From the records below, count the lines containing the word "rozwiązać" and give only that number.

**** Supplied data ****

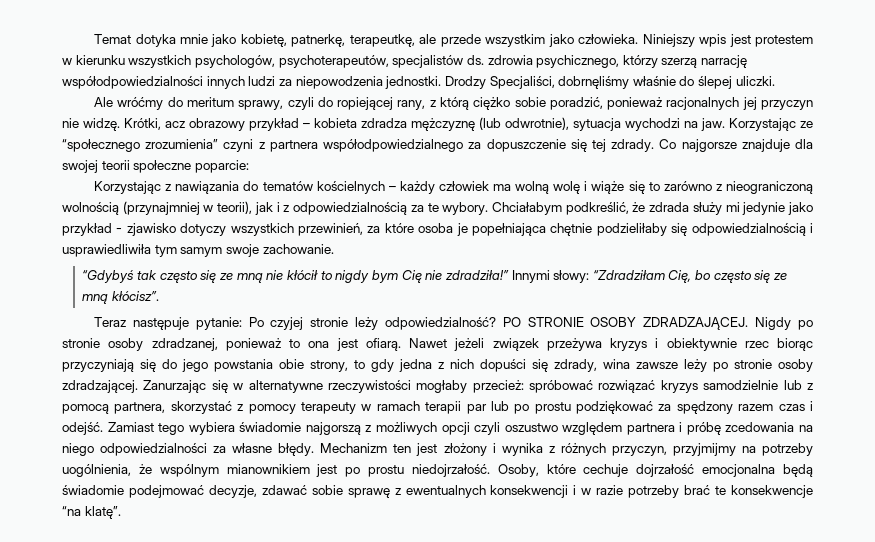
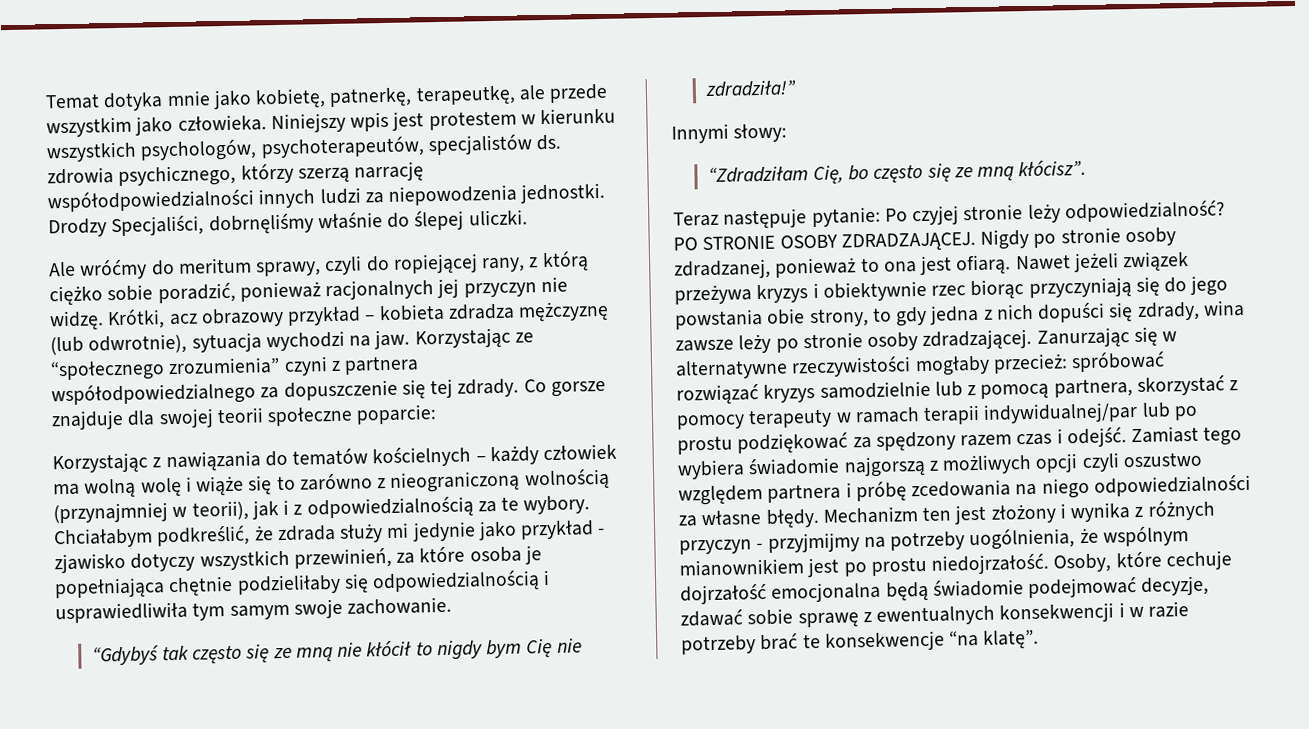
- Co najgorsze znajduje dla swojej teorii społeczne poparcie:
+ Co gorsze znajduje dla swojej teorii społeczne poparcie:
- “Gdybyś tak często się ze mną nie kłócił to nigdy bym Cię nie zdradziła!” Innymi słowy: “Zdradziłam Cię, bo często się ze mną kłócisz”.
+ “Gdybyś tak często się ze mną nie kłócił to nigdy bym Cię nie zdradziła!”
+ Innymi słowy:
+ “Zdradziłam Cię, bo często się ze mną kłócisz”.
- Zanurzając się w alternatywne rzeczywistości mogłaby przecież: spróbować rozwiązać kryzys samodzielnie lub z pomocą partnera, skorzystać z pomocy terapeuty w ramach terapii par lub po prostu podziękować za spędzony razem czas i odejść.
+ Zanurzając się w alternatywne rzeczywistości mogłaby przecież: spróbować rozwiązać kryzys samodzielnie lub z pomocą partnera, skorzystać z pomocy terapeuty w ramach terapii indywidualnej/par lub po prostu podziękować za spędzony razem czas i odejść.
- Mechanizm ten jest złożony i wynika z różnych przyczyn, przyjmijmy na potrzeby uogólnienia, że wspólnym mianownikiem jest po prostu niedojrzałość.
+ Mechanizm ten jest złożony i wynika z różnych przyczyn - przyjmijmy na potrzeby uogólnienia, że wspólnym mianownikiem jest po prostu niedojrzałość.

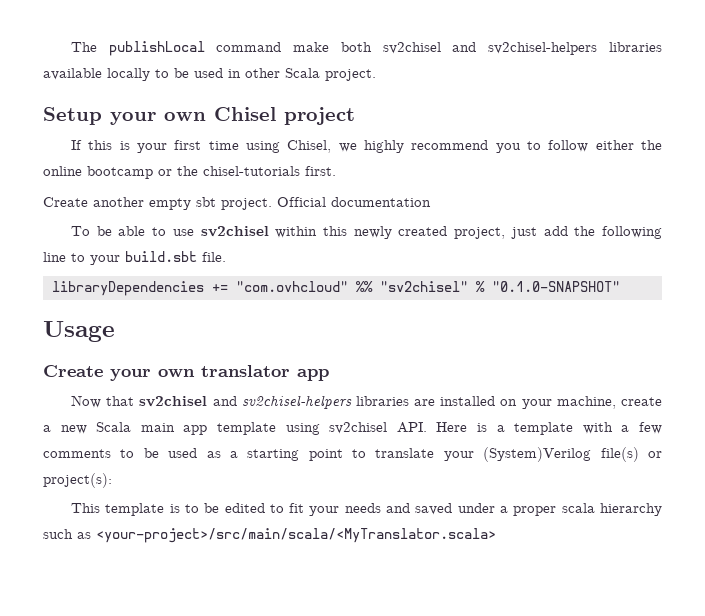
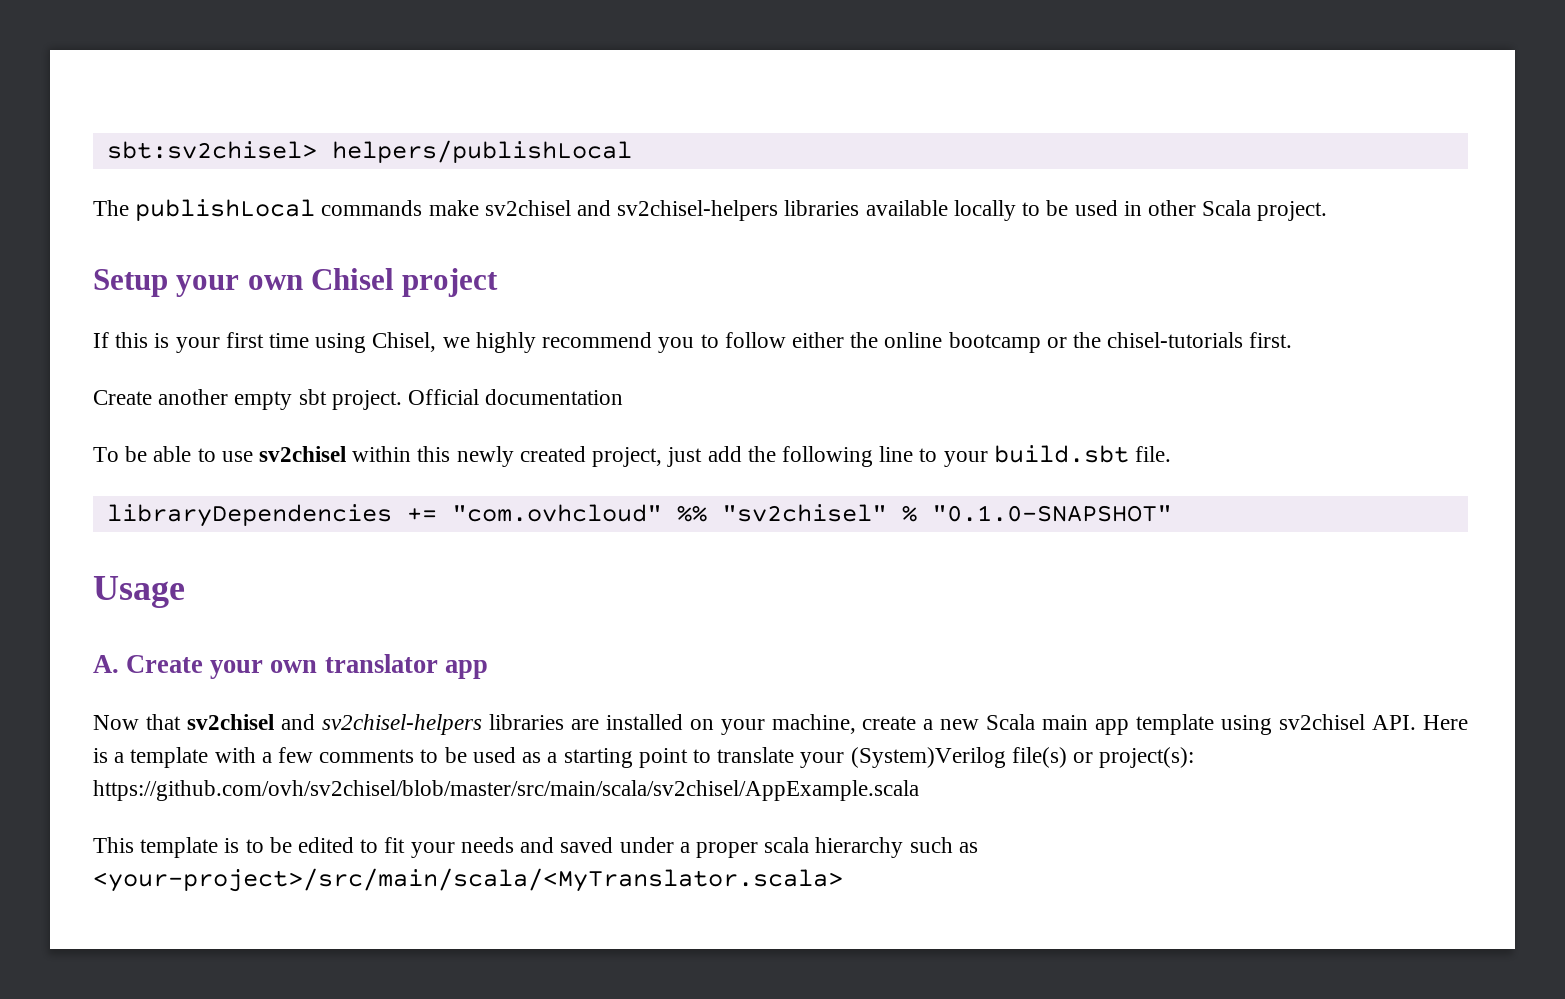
- The publishLocal command make both sv2chisel and sv2chisel-helpers libraries available locally to be used in other Scala project.
+ sbt:sv2chisel> helpers/publishLocal
+ The publishLocal commands make sv2chisel and sv2chisel-helpers libraries available locally to be used in other Scala project.
- Create your own translator app
+ A. Create your own translator app
- Now that sv2chisel and sv2chisel-helpers libraries are installed on your machine, create a new Scala main app template using sv2chisel API. Here is a template with a few comments to be used as a starting point to translate your (System)Verilog file(s) or project(s):
+ Now that sv2chisel and sv2chisel-helpers libraries are installed on your machine, create a new Scala main app template using sv2chisel API. Here is a template with a few comments to be used as a starting point to translate your (System)Verilog file(s) or project(s): https://github.com/ovh/sv2chisel/blob/master/src/main/scala/sv2chisel/AppExample.scala

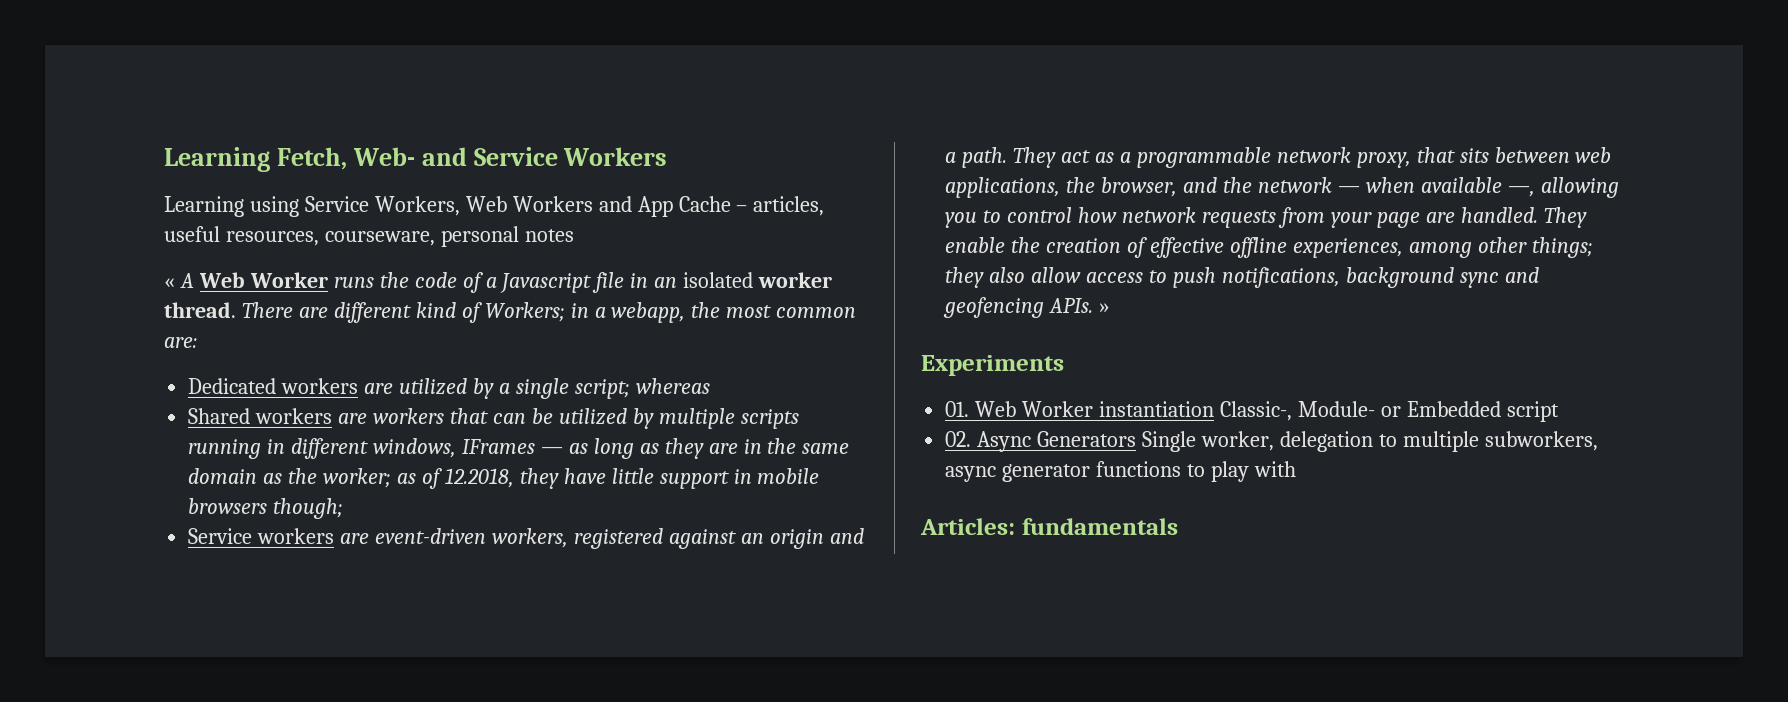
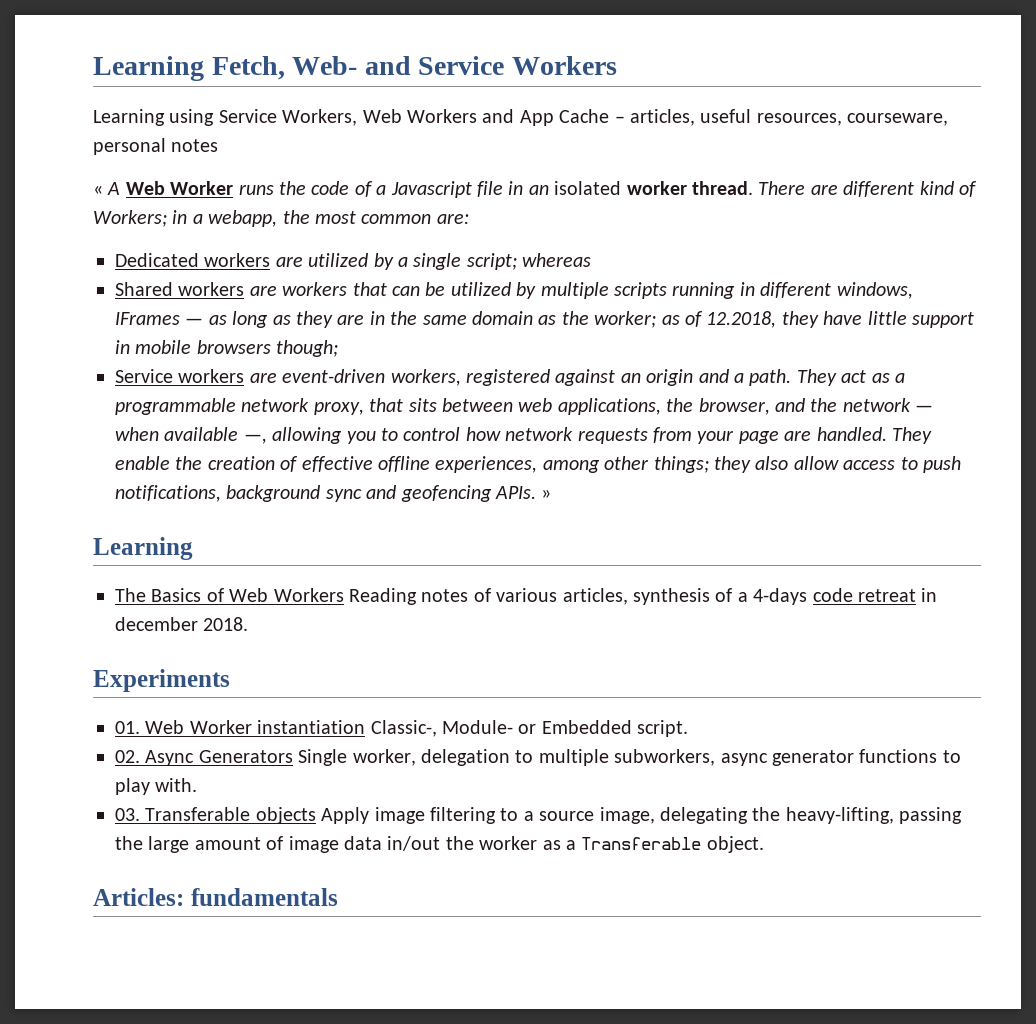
  They enable the creation of effective offline experiences, among other things; they also allow access to push notifications, background sync and geofencing APIs. »
+ Learning
+ The Basics of Web Workers Reading notes of various articles, synthesis of a 4-days code retreat in december 2018.
- 01. Web Worker instantiation Classic-, Module- or Embedded script
+ 01. Web Worker instantiation Classic-, Module- or Embedded script.
- 02. Async Generators Single worker, delegation to multiple subworkers, async generator functions to play with
+ 02. Async Generators Single worker, delegation to multiple subworkers, async generator functions to play with.
+ 03. Transferable objects Apply image filtering to a source image, delegating the heavy-lifting, passing the large amount of image data in/out the worker as a Transferable object.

****

■ **Exercise output**
2